Good thing you thought twice about that contract extension.
St. Louis Cardinals
Cardinals fans, like Christians will rest their hopes in a Jewish Carpenter. Okay, okay, Chris isn't Jewish per-say, but his grandparents are, and he is a Carpenter. 17 wins for this, C.C. is more than the one that the Yankees paid for by the pound.
Houston Astros
Cecil Cooper finds himself on the unemployment line after the aging Astros are forced to the brink of excitement in a 15 inning game with St. Louis. Getting his "elder statesmen" riled up, results in 6 Astros starters being taken to a local hospital after suffering heart-attacks once they realize they actually won the game.
San Diego Padres
After discussing various options, the Padres elect to keep Jake Peavy. Peavy gets angered, and starts berating ownership, wearing massive diamond ear rings, and calling his catcher various names. Wondering how he got this attitude, all signs point to him being at a football game in August where the Chargers played the Bills, and they immediately go to his cell phone and find Terrell Owens' number.
San Francisco Giants
Fans all eager to see how Pablo Sandoval does are sadly disappointed to find out that he's not the next Will Clark, only the next over-rated Latin American player. Travis Ishikawa however, runs away with the NL's Rookie Of the Year Award.

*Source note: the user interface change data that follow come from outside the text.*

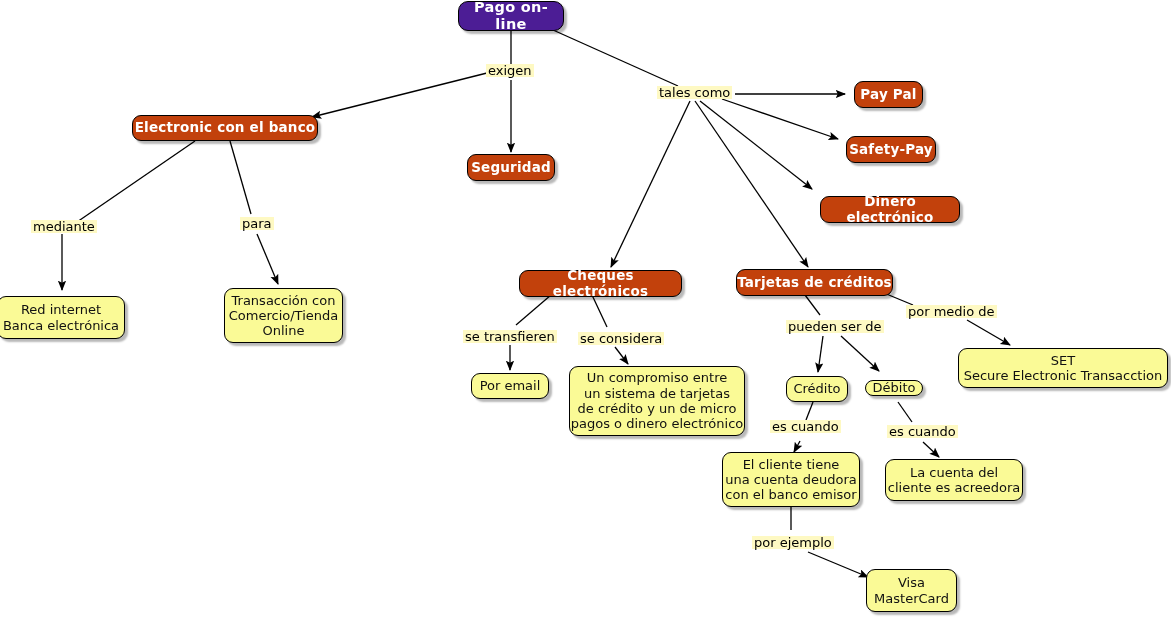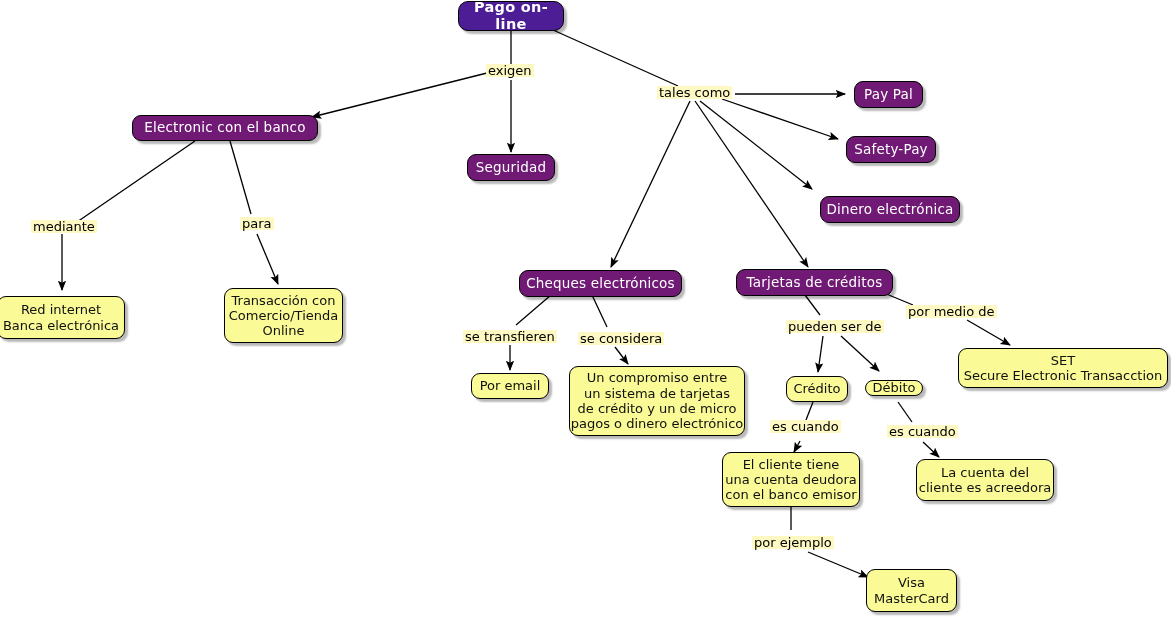--- a/index.html
+++ b/index.html
@@ -24,23 +24,23 @@
   .node.root{
     background:#4c1d95;
     color:#ffffff;
     font-weight:bold;
     font-size:14.5px;
     letter-spacing:0.3px;
     border-color:#000;
     border-radius:10px;
   }
   .node.concept{
-    background:#701a75;
+    background:#c2410c;
     color:#ffffff;
-    font-weight:normal;
+    font-weight:bold;
     font-size:13.5px;
     letter-spacing:0.2px;
   }
   .node.leaf{
     background:#fafa96;
     color:#111111;
     font-weight:normal;
     font-size:13px;
   }
   .edge-label{
@@ -127,21 +127,21 @@
   <div class="node root" style="left:458px;top:1px;width:106px;height:30px;">Pago on-line</div>
 
   <div class="node concept" style="left:132px;top:115px;width:186px;height:26px;">Electronic con el banco</div>
 
   <div class="node concept" style="left:467px;top:154px;width:88px;height:27px;">Seguridad</div>
 
   <div class="node concept" style="left:854px;top:81px;width:69px;height:27px;">Pay Pal</div>
 
   <div class="node concept" style="left:846px;top:136px;width:90px;height:27px;">Safety-Pay</div>
 
-  <div class="node concept" style="left:820px;top:196px;width:140px;height:27px;">Dinero electrónica</div>
+  <div class="node concept" style="left:820px;top:196px;width:140px;height:27px;">Dinero electrónico</div>
 
   <div class="node concept" style="left:519px;top:270px;width:163px;height:27px;">Cheques electrónicos</div>
 
   <div class="node concept" style="left:736px;top:269px;width:157px;height:27px;">Tarjetas de créditos</div>
 
   <div class="node leaf" style="left:-3px;top:296px;width:128px;height:43px;">Red internet
 Banca electrónica</div>
 
   <div class="node leaf" style="left:224px;top:288px;width:119px;height:55px;">Transacción con
 Comercio/Tienda
@@ -158,21 +158,21 @@
 
   <div class="node leaf" style="left:865px;top:380px;width:58px;height:16px;border-radius:11px;">Débito</div>
 
   <div class="node leaf" style="left:722px;top:452px;width:138px;height:55px;">El cliente tiene
 una cuenta deudora
 con el banco emisor</div>
 
   <div class="node leaf" style="left:958px;top:348px;width:210px;height:40px;">SET
 Secure Electronic Transacction</div>
 
-  <div class="node leaf" style="left:916px;top:459px;width:138px;height:42px;">La cuenta del
+  <div class="node leaf" style="left:885px;top:459px;width:138px;height:42px;">La cuenta del
 cliente es acreedora</div>
 
   <div class="node leaf" style="left:866px;top:569px;width:91px;height:43px;">Visa
 MasterCard</div>
 
   <div class="edge-label" style="left:486px;top:64px;">exigen</div>
 
   <div class="edge-label" style="left:657px;top:86px;">tales como</div>
 
   <div class="edge-label" style="left:31px;top:220px;">mediante</div>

Barry stays true to his name and needs to be "Bond"ed out of jail again.
Tim Lincecum's fire brings Randy Johnson back for one more run, and the Big Unit hits 300 Ks in the Swan Song of one of the league's grittiest pitchers.
Los Angeles Dodgers
Manny goes into Manny mode, he becomes a pain in everyone's backside. This includes opposing pitchers. Manny hits 48 bombs and drops 120 RBI.
Arizona Diamondbacks
The youth movement continues when for the first time in recent memory a brother is on each side, Justin Upton gives each side of the All-Star game an Upton. His homer in the 8th inning gives the NL a win and home field for the World Series.
Brandon Webb adds another Cy Young to his mantle, and Dan Haren and Mark Reynolds find themselves exploring adopting their own little bundle of joy.
Colorado Rockies
Umbaldo Jimenez does something, I'm not sure what, but since it's the Rockies, I won't notice.